Could you please return each line of the data that has the word "collections"?

┌─ Records provided

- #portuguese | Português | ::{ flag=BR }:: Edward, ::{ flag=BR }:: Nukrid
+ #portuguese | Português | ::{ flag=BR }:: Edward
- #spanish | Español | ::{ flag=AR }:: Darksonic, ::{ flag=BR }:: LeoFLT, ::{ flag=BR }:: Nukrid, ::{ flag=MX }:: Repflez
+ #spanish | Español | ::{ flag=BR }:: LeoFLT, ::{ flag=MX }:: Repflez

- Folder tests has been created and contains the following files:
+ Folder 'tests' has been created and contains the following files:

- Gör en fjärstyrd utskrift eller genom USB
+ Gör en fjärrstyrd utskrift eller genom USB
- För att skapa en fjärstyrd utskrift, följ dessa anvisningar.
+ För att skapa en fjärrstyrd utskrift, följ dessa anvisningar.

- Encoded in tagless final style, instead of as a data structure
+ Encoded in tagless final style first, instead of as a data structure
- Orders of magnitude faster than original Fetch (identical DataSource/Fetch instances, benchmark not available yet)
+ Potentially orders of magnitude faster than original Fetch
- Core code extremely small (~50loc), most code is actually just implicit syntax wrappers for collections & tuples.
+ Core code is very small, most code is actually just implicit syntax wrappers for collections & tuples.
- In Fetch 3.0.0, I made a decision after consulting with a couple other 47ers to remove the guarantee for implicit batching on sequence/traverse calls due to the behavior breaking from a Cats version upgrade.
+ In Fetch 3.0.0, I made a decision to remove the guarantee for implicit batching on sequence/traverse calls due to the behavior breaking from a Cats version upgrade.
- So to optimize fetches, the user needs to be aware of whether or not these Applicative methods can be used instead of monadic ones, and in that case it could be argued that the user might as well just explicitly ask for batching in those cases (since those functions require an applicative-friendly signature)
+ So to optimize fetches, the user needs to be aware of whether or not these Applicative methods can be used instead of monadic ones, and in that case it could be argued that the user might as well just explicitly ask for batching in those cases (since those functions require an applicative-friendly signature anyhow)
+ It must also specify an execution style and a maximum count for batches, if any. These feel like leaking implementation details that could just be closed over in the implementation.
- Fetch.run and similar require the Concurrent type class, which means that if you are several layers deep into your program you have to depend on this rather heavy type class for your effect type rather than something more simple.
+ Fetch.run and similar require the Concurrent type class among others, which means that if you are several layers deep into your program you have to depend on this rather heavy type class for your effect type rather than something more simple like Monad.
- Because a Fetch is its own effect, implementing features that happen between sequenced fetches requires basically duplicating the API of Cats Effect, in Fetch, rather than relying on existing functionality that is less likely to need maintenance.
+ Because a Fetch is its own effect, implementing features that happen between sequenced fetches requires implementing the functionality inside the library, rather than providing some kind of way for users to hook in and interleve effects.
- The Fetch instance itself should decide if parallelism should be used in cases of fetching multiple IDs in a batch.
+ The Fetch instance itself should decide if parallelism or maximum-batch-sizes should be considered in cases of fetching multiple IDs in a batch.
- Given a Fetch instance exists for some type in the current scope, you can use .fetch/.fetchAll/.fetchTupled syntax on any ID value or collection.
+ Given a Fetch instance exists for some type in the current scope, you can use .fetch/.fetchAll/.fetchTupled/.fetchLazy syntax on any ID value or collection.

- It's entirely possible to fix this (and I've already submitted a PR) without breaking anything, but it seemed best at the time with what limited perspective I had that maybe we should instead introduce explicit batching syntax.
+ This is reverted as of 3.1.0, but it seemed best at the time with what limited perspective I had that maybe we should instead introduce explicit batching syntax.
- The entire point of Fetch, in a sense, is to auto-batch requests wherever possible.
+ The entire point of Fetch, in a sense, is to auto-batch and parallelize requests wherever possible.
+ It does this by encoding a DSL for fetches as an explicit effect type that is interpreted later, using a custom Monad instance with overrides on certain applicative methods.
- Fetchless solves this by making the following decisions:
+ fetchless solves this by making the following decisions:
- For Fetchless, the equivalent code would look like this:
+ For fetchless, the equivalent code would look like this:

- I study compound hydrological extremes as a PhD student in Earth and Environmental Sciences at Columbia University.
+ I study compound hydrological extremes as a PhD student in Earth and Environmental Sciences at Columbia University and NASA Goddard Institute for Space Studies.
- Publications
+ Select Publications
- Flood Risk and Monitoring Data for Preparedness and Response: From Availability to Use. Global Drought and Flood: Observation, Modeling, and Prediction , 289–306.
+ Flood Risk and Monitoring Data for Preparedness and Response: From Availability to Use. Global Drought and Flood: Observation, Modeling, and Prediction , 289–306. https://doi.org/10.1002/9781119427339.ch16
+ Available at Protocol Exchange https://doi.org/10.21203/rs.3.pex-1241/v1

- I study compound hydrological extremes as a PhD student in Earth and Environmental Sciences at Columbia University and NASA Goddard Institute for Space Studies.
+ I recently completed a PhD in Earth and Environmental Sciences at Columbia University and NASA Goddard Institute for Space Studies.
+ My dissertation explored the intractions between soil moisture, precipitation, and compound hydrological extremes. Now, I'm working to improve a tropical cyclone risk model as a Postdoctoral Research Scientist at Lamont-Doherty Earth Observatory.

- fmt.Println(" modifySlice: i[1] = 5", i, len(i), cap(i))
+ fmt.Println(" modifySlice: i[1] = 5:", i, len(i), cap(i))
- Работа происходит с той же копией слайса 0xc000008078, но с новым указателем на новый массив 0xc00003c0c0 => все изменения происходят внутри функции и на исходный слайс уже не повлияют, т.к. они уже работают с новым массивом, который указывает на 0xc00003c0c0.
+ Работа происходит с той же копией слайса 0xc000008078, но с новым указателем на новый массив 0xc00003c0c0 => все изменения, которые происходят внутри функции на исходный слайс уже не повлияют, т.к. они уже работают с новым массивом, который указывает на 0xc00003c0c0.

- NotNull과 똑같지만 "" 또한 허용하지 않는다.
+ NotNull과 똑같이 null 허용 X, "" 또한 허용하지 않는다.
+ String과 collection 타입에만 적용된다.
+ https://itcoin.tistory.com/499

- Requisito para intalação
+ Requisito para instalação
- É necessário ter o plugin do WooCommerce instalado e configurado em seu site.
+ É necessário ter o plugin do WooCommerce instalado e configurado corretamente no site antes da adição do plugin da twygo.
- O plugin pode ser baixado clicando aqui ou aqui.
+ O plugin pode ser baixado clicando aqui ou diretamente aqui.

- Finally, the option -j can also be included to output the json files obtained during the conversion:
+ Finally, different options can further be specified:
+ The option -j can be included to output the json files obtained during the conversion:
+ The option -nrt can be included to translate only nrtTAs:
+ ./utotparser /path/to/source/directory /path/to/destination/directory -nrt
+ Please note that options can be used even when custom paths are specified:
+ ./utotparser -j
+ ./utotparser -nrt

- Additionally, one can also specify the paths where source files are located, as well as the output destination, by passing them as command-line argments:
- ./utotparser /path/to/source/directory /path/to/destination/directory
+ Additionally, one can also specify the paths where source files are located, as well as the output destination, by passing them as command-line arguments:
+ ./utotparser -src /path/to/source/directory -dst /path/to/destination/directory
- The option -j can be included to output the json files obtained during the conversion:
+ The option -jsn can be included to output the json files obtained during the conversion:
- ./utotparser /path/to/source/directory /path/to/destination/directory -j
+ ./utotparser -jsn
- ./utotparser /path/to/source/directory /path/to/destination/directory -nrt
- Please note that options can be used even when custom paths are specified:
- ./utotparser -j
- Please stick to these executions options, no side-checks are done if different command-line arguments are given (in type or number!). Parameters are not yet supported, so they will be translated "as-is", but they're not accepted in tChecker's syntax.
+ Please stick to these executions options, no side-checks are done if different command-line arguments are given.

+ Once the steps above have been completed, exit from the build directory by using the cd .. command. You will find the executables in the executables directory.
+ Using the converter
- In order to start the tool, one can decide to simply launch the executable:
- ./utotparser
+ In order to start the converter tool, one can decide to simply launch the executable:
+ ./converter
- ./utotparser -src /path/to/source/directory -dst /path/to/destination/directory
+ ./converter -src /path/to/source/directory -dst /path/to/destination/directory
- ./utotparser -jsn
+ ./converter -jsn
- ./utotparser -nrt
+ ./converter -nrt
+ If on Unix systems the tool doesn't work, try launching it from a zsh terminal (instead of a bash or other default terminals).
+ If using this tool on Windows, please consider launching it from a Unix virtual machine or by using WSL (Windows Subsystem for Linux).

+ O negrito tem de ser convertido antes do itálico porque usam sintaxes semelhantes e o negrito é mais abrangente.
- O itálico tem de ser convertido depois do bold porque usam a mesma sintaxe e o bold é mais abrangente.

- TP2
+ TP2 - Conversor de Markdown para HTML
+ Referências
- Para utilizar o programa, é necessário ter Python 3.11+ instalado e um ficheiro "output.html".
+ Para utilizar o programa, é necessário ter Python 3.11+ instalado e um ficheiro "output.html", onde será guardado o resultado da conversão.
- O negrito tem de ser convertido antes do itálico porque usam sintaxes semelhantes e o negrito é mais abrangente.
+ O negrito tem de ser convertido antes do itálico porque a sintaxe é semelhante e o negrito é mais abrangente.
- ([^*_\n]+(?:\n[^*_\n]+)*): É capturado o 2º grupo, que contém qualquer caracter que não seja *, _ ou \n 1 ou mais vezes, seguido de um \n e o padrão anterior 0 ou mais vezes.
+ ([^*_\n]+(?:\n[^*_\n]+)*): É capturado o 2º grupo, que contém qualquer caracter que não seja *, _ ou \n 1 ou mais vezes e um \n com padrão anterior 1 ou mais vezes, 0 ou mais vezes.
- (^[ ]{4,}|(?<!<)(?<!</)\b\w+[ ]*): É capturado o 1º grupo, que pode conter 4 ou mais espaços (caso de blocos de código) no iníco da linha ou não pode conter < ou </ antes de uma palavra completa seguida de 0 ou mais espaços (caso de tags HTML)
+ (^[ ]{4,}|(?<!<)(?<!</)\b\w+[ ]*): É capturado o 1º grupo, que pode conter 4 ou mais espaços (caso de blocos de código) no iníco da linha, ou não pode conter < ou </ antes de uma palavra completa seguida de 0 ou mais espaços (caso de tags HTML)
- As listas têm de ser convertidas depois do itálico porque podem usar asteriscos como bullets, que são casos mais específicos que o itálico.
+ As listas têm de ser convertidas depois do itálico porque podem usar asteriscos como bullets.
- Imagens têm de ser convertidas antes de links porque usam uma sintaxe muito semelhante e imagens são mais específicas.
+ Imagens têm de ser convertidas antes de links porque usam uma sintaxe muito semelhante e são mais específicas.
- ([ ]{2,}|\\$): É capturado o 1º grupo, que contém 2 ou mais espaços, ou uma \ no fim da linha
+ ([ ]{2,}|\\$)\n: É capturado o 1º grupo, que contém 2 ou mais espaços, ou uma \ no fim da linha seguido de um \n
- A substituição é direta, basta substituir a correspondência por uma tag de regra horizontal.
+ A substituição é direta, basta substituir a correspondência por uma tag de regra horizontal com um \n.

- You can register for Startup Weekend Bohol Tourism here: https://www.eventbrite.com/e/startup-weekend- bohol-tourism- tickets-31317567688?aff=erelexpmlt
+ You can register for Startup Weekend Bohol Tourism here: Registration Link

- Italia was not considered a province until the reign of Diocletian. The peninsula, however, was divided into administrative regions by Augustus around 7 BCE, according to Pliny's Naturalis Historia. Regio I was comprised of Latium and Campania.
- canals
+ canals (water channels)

└─

## Response area
- Core code extremely small (~50loc), most code is actually just implicit syntax wrappers for collections & tuples.
+ Core code is very small, most code is actually just implicit syntax wrappers for collections & tuples.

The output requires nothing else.